August · November 26, 2020, 11:59am

When I conditionally loop with map over column rows in a tibble (from a list of tibbles (n=300+)) it sometimes appends .x or .y to the new columns. This only happens occasionally, and is annoying, but there appears to be nothing wrong with the data (if you are interested the values in the prop test are the same type (integer) and the total values (n) equal the sum of the values inputted to the x argument).

I order to get around to the appended names I have created the following function...
r

remove_appendedxy <- function (ti) {
  df_names <- ti %>%
    names() %>%
    stringr::str_remove(pattern = "\\.x") %>%
    stringr::str_remove(pattern = "\\.y")
  
  names(ti) <- df_names
}

but this over rights the tibble entirely and replaces it with the column names, would someone be able to show me wear I have gone wrong please?
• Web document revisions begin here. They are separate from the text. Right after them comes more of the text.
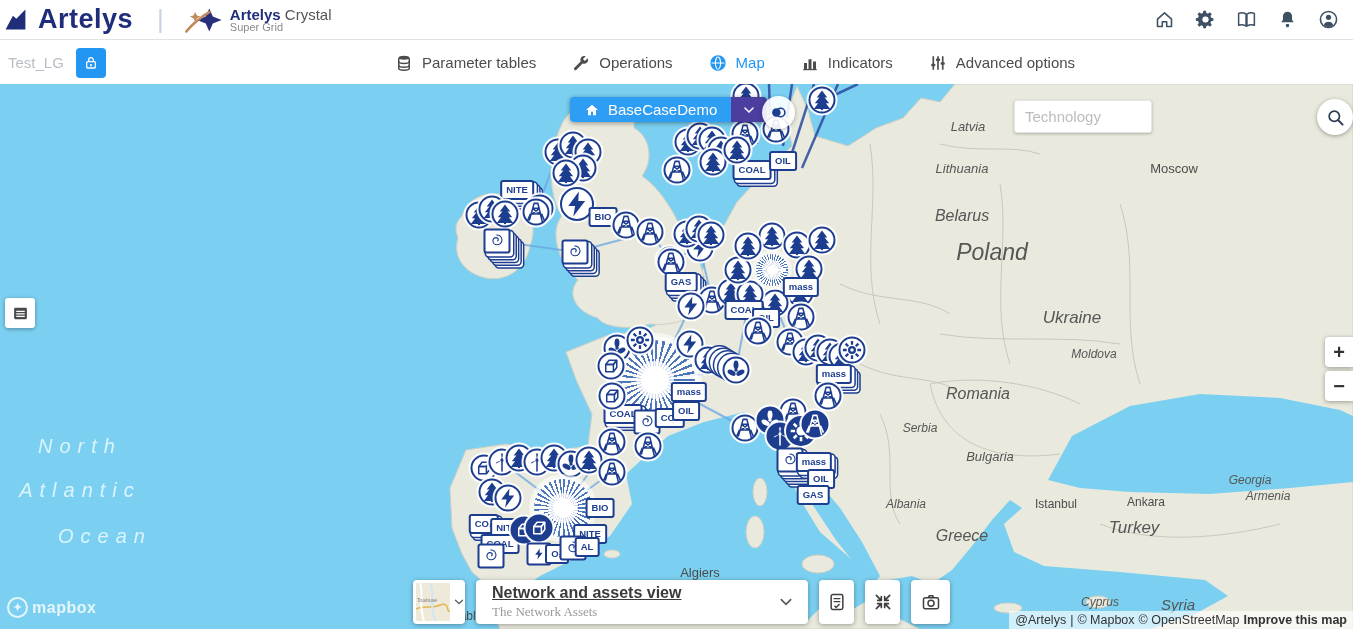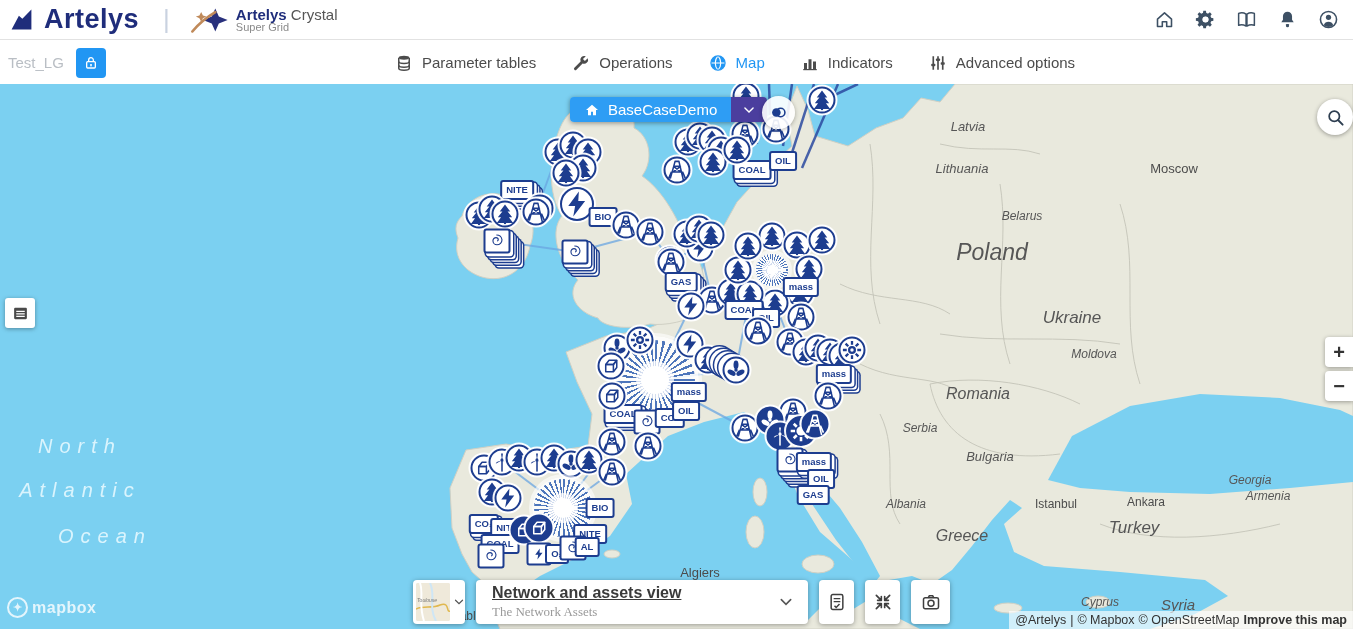--- a/index.html
+++ b/index.html
@@ -1,21 +1,21 @@
 <!DOCTYPE html>
 <html><head>
 <meta charset="utf-8">
 <style>
   * { margin:0; padding:0; box-sizing:border-box; }
   html,body { width:1353px; height:629px; overflow:hidden; font-family:"Liberation Sans",sans-serif; background:#fff; }
   svg.defs { position:absolute; width:0; height:0; }
 
   
   #header { position:absolute; left:0; top:0; width:1353px; height:40px; background:#fff; border-bottom:1px solid #e2e2e2; display:flex; align-items:center; z-index:50; }
-  .logo-wrap { display:flex; align-items:center; gap:10px; padding-left:9px; }
+  .logo-wrap { display:flex; align-items:center; gap:10px; padding-left:3px; }
   .artelys-tri { width:25px; height:25px; }
   .artelys-word { font-size:27px; font-weight:bold; color:#1f2d7b; letter-spacing:.5px; }
   .logo-sep { color:#c9d2e0; font-size:26px; font-weight:300; margin:0 8px 0 14px; }
   .crystal { display:flex; align-items:center; gap:4px;justify-content:space-between; }
   .crystal-star { width:44px; height:30px; }
   .crystal-text1 { font-size:15px; color:#555; line-height:15px; }
   .crystal-text1 b { color:#1f2d7b; }
   .crystal-text2 { font-size:11px; color:#8a8a8a; line-height:11px; }
   #header-actions { margin-left:auto; display:flex; align-items:center; gap:20px; padding-right:14px; }
   .hicon { width:21px; height:21px; color:#3d5064; cursor:pointer; }
@@ -399,21 +399,21 @@
       <line x1="563" y1="424" x2="502" y2="378" class="l"></line>
     </svg>
 
   <div id="labels-layer">
       <div class="lbl ocean" style="left: 80px; top: 362px; font-size: 20px;">North</div>
       <div class="lbl ocean" style="left: 80px; top: 406px; font-size: 20px;">Atlantic</div>
       <div class="lbl ocean" style="left: 105px; top: 452px; font-size: 20px;">Ocean</div>
       <div class="lbl country" style="left: 968px; top: 42px; font-size: 13px;">Latvia</div>
       <div class="lbl country" style="left: 962px; top: 84px; font-size: 13px;">Lithuania</div>
       <div class="lbl city" style="left: 1174px; top: 84px; font-size: 13px;">Moscow</div>
-      <div class="lbl country" style="left: 1022px; top: 132px; font-size: 12px;">Belarus</div>
+      <div class="lbl country" style="left: 962px; top: 132px; font-size: 16px;">Belarus</div>
       <div class="lbl country" style="left: 992px; top: 168px; font-size: 23px;">Poland</div>
       <div class="lbl country" style="left: 1072px; top: 234px; font-size: 17px;">Ukraine</div>
       <div class="lbl country" style="left: 1094px; top: 270px; font-size: 12px;">Moldova</div>
       <div class="lbl country" style="left: 978px; top: 310px; font-size: 16px;">Romania</div>
       <div class="lbl country" style="left: 920px; top: 344px; font-size: 12px;">Serbia</div>
       <div class="lbl country" style="left: 990px; top: 372px; font-size: 13px;">Bulgaria</div>
       <div class="lbl country" style="left: 1250px; top: 396px; font-size: 12px;">Georgia</div>
       <div class="lbl country" style="left: 1268px; top: 412px; font-size: 12px;">Armenia</div>
       <div class="lbl country" style="left: 906px; top: 420px; font-size: 12px;">Albania</div>
       <div class="lbl city" style="left: 1056px; top: 420px; font-size: 12px;">Istanbul</div>
@@ -908,20 +908,21 @@
         </svg>
       </div>
   </div>
 
   <button class="float" id="toggle-btn">
       <svg>
         <use href="#sym-toggle"></use>
       </svg>
     </button>
 
+  <input class="search-input" id="tech-input" placeholder="Technology" style="">
   <button class="float" id="search-btn">
       <svg>
         <use href="#sym-search"></use>
       </svg>
     </button>
 
   <button class="float zoom-btn" id="zoom-in">+</button>
   <button class="float zoom-btn" id="zoom-out">−</button>
 
   <div id="bottom-bar">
nirgrahamuk · November 26, 2020, 12:02pm

Unfortunately its likely not going to be possible to support you in this without a reprex of the problem, I.e. the initial.problem where you inconsistently and unexpectedly received .x or .y column names.

The function for renaming fails because it has no return object.

(hiris <- head(iris) %>% mutate(Petal_width.x = Petal.Width * 2))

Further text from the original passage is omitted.